Students lose out on loans
A call placed by The Daily Orange to the SUNY-Albany financial aid office reveals the confusion that clutters the college loan process.
The receptionist was asked who lends money to SUNY-Albany students with Stafford or PLUS loans: the government or private lenders. He confessed he didn’t know the answer and put the phone down to ask someone else.
If the financial aid staff doesn’t have it figured out, how are students and parents supposed to? Better yet, does it matter as long as the bill gets paid?
It matters because one type of loan costs taxpayers more than ten times as much, requires more manpower from university staff and is improperly managed, according to government reports.
This is the type of loan Syracuse University offers.
It’s called a Federal Family Education Loan, or FFEL. At SU, Stafford and the Parent Loan for Undergraduate Studies, the most common, fall under the FFEL program. Students borrow money from private lenders, like a bank, that collect interest while the loan is repaid. Meanwhile, the government guarantees the loan against default. If the student can’t pay, the government pays the bank and saves the day.
The other type of loan is called a direct loan, where students borrow directly from the government. The government also collects the interest during repayment. Christopher Walsh, dean of financial aid at SU, says FFELs through private lenders are better for SU students.
‘Students have more choices with private corporations. There is no choice under direct loans; you have to borrow from the government,’ Walsh said. ‘It’s a better deal because banks sometimes give students discounts.’
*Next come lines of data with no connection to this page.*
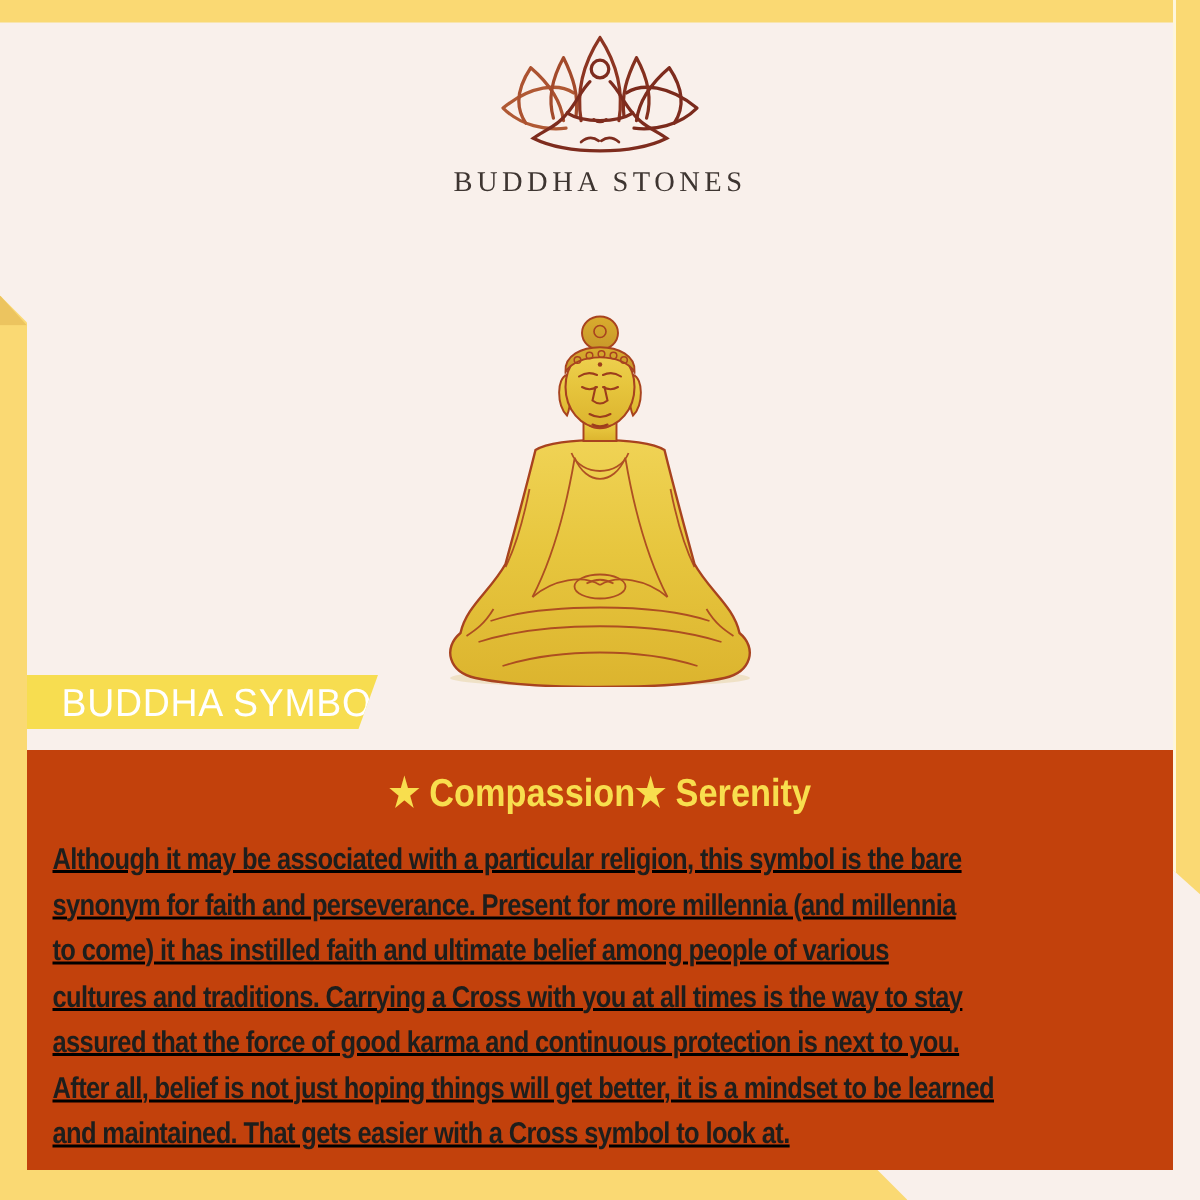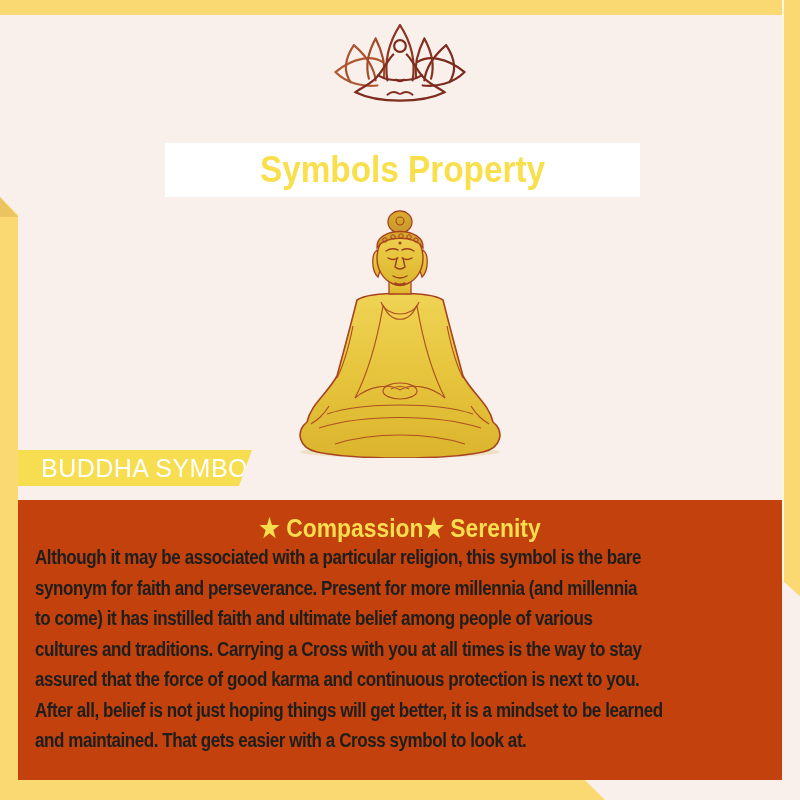--- a/index.html
+++ b/index.html
@@ -86,6 +86,7 @@
     </g>
   </svg>
 
+  <div id="brand">BUDDHA STONES</div>
 
   <div id="title-banner">
     <span class="title">Symbols Property</span>

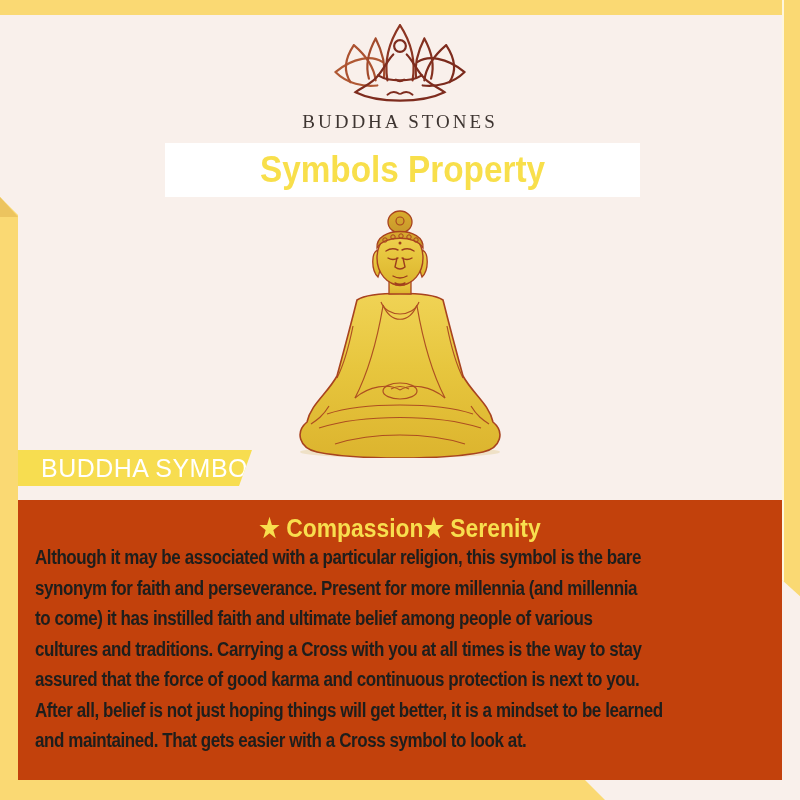--- a/index.html
+++ b/index.html
@@ -88,9 +88,6 @@
 
   <div id="brand">BUDDHA STONES</div>
 
-  <div id="title-banner">
-    <span class="title">Symbols Property</span>
-  </div>
 
   <svg id="buddha" viewBox="0 0 215 252">
     <defs>

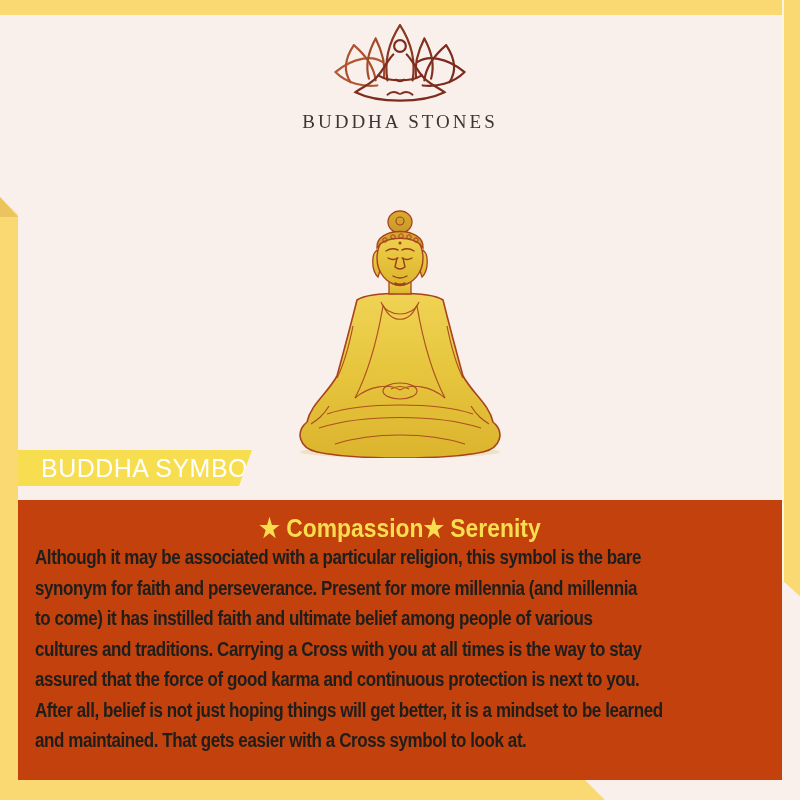--- a/index.html
+++ b/index.html
@@ -45,7 +45,7 @@
   #tagline{position:absolute;left:0;top:13px;width:100%;text-align:center;
     font-weight:700;font-size:26px;color:#F8DE4E;white-space:nowrap;
     transform:scaleX(.88);transform-origin:50% 50%;}
-  #para{position:absolute;left:17px;top:42px;width:745px;}
+  #para{position:absolute;left:17px;top:58px;width:745px;text-decoration:underline;}
   .pline{white-space:nowrap;font-weight:700;font-size:20px;
     letter-spacing:-.5px;color:#1E1E1C;height:30.5px;line-height:30.5px;
     transform:scaleX(.85);transform-origin:0 50%;}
Bank of America, for example, gives students a two percentage point rate reduction once they make 48 consecutive on-time payments. These small percentage point reductions late in the repayment stage may be wiped out by additional processing costs incurred by university staff. For this reason, Ohio University gives students access to direct loans instead of FFELs.
‘We only have to deal with one form instead of different forms from different lenders,’ said Jill Llallier, associate director of operations and financial aid at Ohio University. ‘It cuts out the middle man, and the entire process is quicker for students.’
Direct loans aren’t just cheaper for university staff. The government guarantees FFELs against default, but the bank gets the interest payments. Students have to pay up to four percent in fees to help defray the costs to the government. With direct loans, taxpayers bear the same risk, but collect interest payments to cover costs. Taxpayers get compensated for their risk. Students save four percent.
Better than having to work 48 months to save two percent.
Whether direct loans are cheaper for taxpayers is up for debate in financial aid circles.
‘There’s a lot of contention on both sides of the issue,’ Walsh said. ‘So I don’t really know which is less expensive.’
Studies by private lenders show direct loans cost more. One widely circulated study conducted by Mercury Public Affairs puts that figure at $1.4 billion. But Mercury does public relations for Sallie Mae, the largest private student lending institution in America, The Washington Post reported last month. Private lenders stand to lose billions in interest payments if colleges switched from FFEL to direct loans.
Investigations by The Government Accounting Office, Congressional Budget Office, Office of Management and Budget and U.S. News and World Report all reached the same conclusion: direct loans save taxpayers billions. The President’s 2005 budget shows the government pays $12.09 of subsidy for every $100 spent on student loans. It pays 84 cents on direct loans, a savings of 93 percent.
Right now, only 25 percent of post-secondary schools participate in the direct loan program. A 15 percent jump to 40 percent would save the government $12 billion, according to the CBO. That’s enough to raise every single Pell Grant for low-income students by $1,000.
Comparing the programs is useful, but the FFEL’s inadequacy stands just fine on its own. The president’s budget office, in its mandatory analysis of all appropriated programs, found evidence of ‘significant cost inefficiencies in the program.’
The budget office also found ‘the (education) department has not yet completed a comprehensive unit-cost measurement system for the student aid programs.’
Great.
The free market is the most efficient way to run an economy, but that competitive mechanism is not operating properly with student loans because government guarantees eliminate any risk for private lenders. All banks are doing is supplying the money, which the government can do quite well. After all, it does print the stuff.
‘If the government direct loans are found to be cheaper and there’s an opportunity to pass on the savings to students,’ Walsh said. ‘Then we’d definitely switch.’
All signs point to a switch – so do it.